I tried to keep the kids busy this weekend. But when I brought Briz home, I could see that we were going to have a rough week. I couldn't keep them occupied or happy, so, I just said, "Grab what you can, we'll leave in an hour!"
"Where are we going?"
"I'm not sure. We'll figure it out as we go."
Briz reclined in the front with leg outstretched as I drove. We tried to rest, but again... not enough to do to keep my little ones busy and rest their weary parents. Have I ever said that I do most everything with the family and it doesn't seem to matter if Briz is there or not? If I have, I IMMEDIATELY retract. I realize how much he does, that I don't even notice. I loaded bags, drove with kids screaming, pumped gas, unloaded, breakfasted.... some of which I do, but he usually PLAYS with kids while I do the necessaries. Then he does the unpleasants, like ask where such and such is, help with discipline... etc. etc. I suppose it was a huge blessing that I went swimming with the little ones.

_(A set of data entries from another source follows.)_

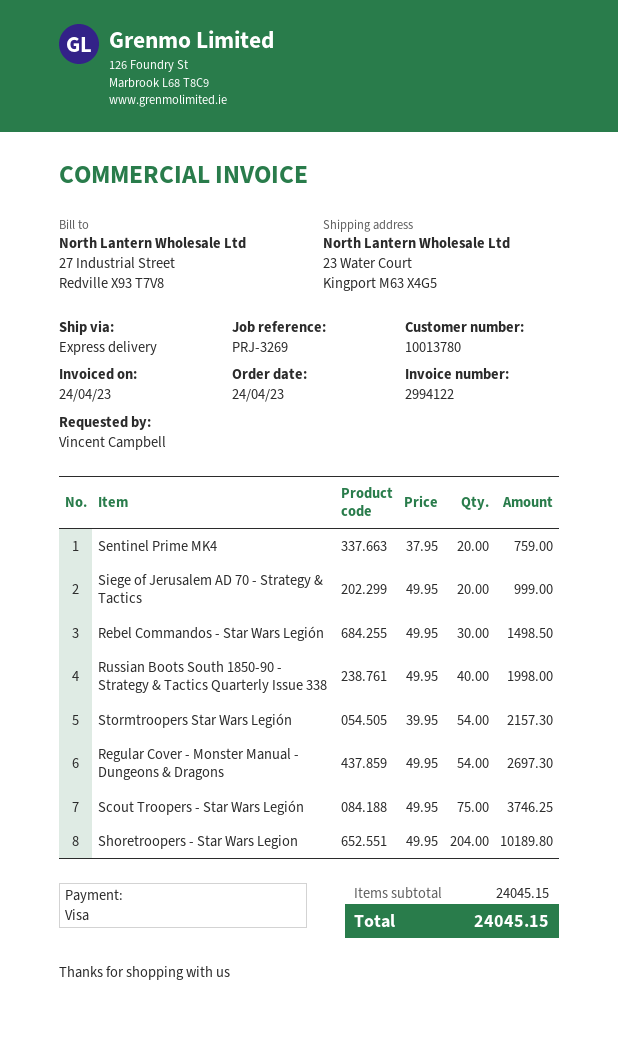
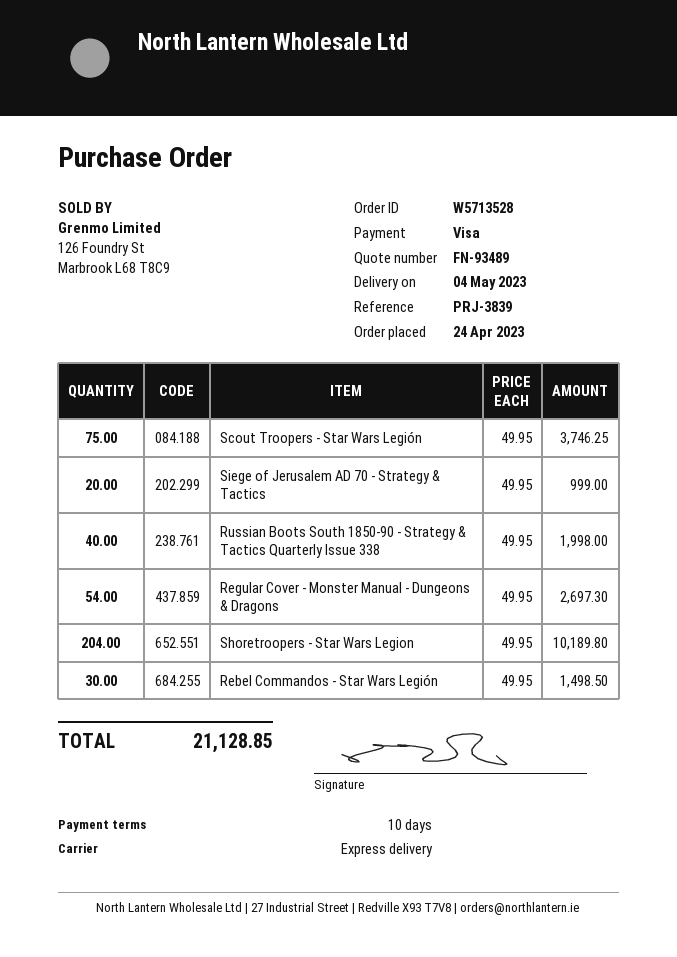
reference: PRJ-3269 -> PRJ-3839
Sentinel Prime MK4: 20 x 37.95 = 759.00 -> none
Stormtroopers Star Wars Legión: 54 x 39.95 = 2157.30 -> none
total: 24045.15 -> 21128.85

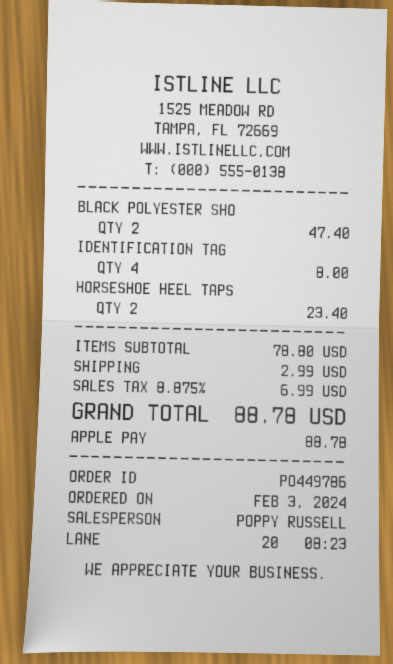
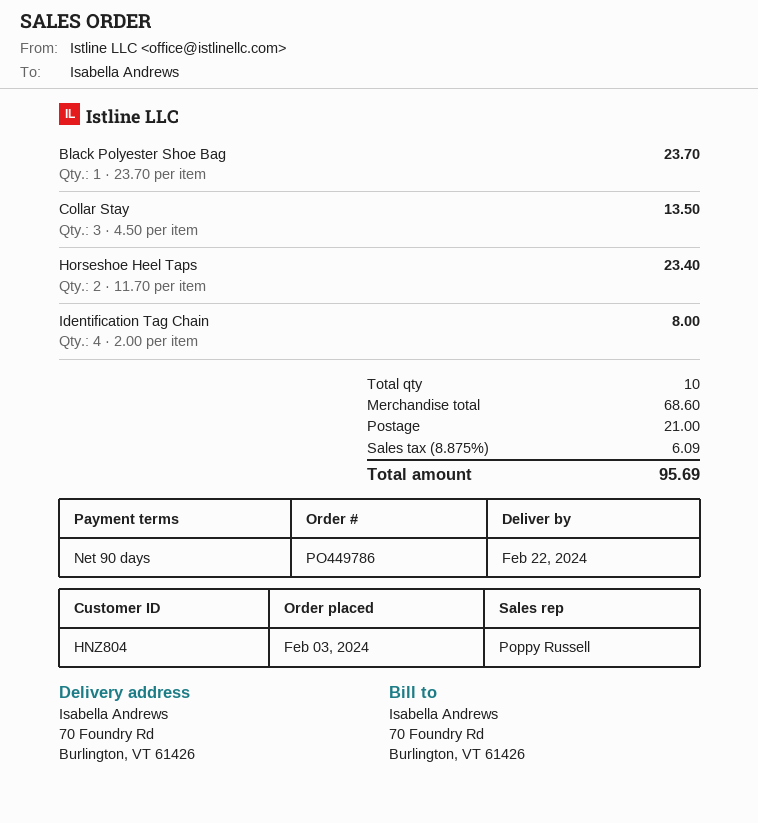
BLACK POLYESTER SHO: 2 for 47.40 -> 1 for 23.70
Collar Stay: none -> 3 for 13.50
subtotal: 78.80 -> 68.60
shipping: 2.99 -> 21.00
tax: 8.875% = 6.99 -> 8.875% = 6.09
total: 88.78 -> 95.69

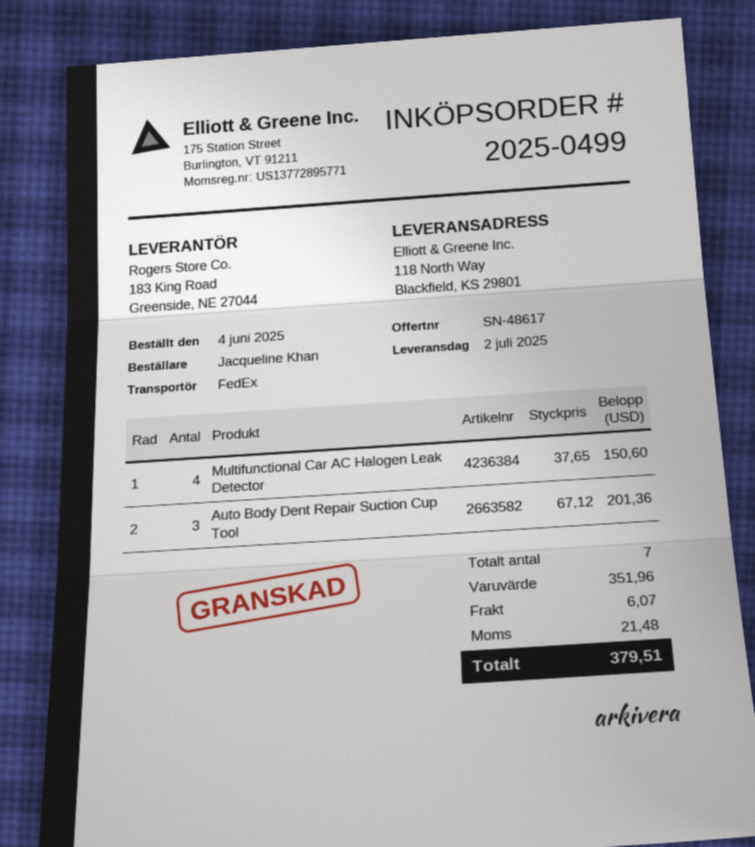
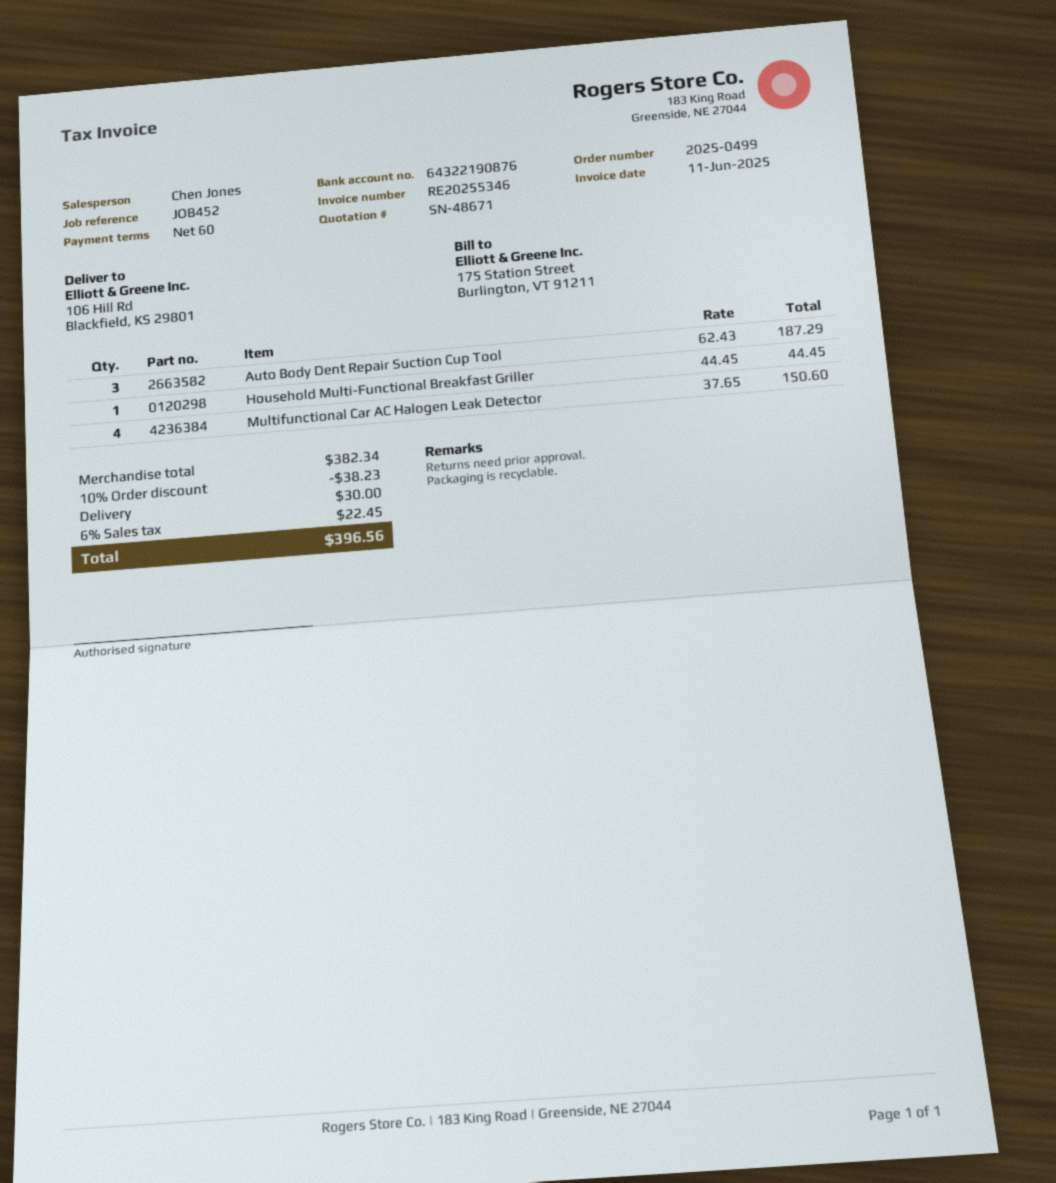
quote number: SN-48617 -> SN-48671
ship to: 118 North Way, Blackfield, KS 29801 -> 106 Hill Rd, Blackfield, KS 29801
Auto Body Dent Repair Suction Cup Tool: 3 x 67.12 = 201.36 -> 3 x 62.43 = 187.29
Household Multi-Functional Breakfast Griller: none -> 1 x 44.45 = 44.45
subtotal: 351.96 -> 382.34
discount: none -> 10% = 38.23
shipping: 6.07 -> 30.00
tax: 21.48 -> 22.45
total: 379.51 -> 396.56

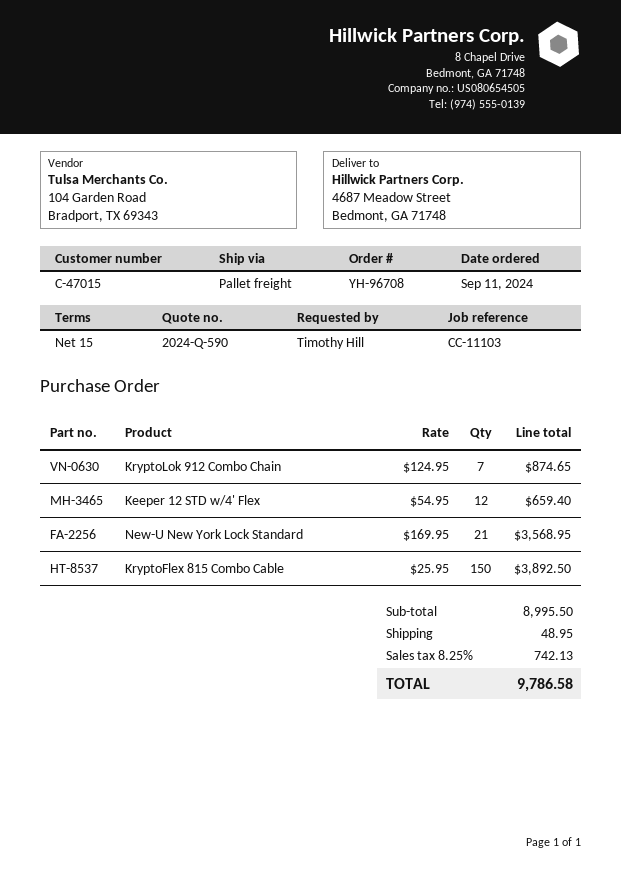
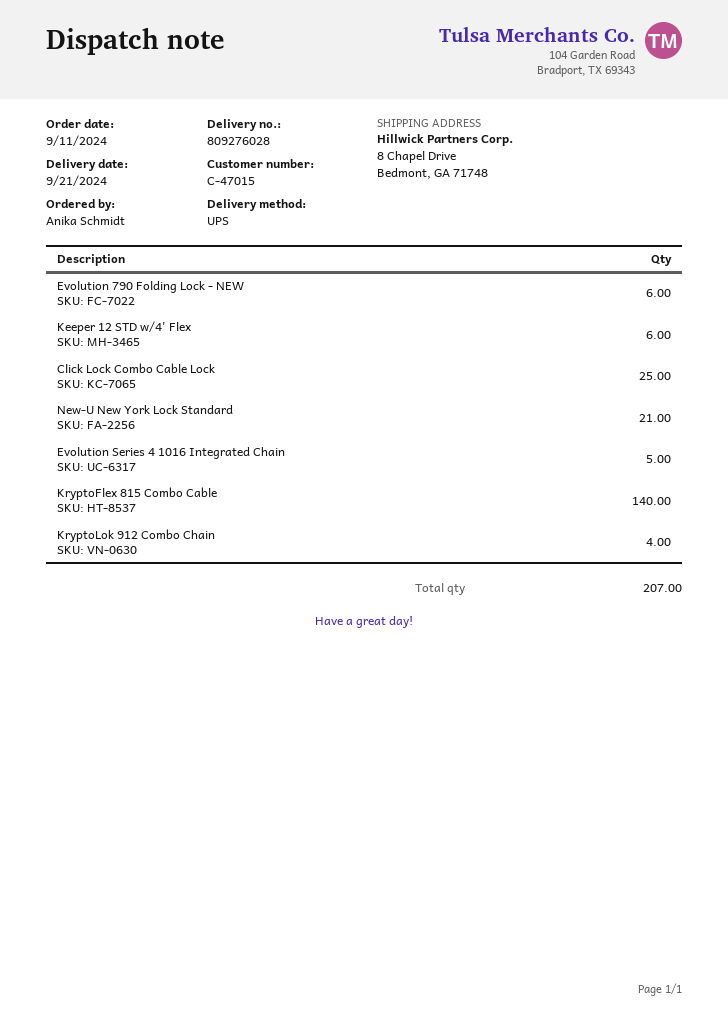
ordered by: Timothy Hill -> Anika Schmidt
shipping method: pallet freight -> UPS
ship to: 4687 Meadow Street, Bedmont, GA 71748 -> 8 Chapel Drive, Bedmont, GA 71748
KryptoLok 912 Combo Chain: 7 -> 4
Keeper 12 STD w/4' Flex: 12 -> 6
KryptoFlex 815 Combo Cable: 150 -> 140
Evolution 790 Folding Lock - NEW: none -> 6
Click Lock Combo Cable Lock: none -> 25
Evolution Series 4 1016 Integrated Chain: none -> 5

They loved it, and surprisingly, so did I. I'm just not sure I like being the shark or the bad guy to run away from as I approach in the pool.
I'm too tired to stay here. I need more structure to offers the wigglies. Tomorrow at 4:00 a.m. we'll head for some sunshine.
what a wonderful blessing husbands are - I need to show more appreciation to mine . . . but I have seen that you two work so well together . . . I'm so glad he is in the family!!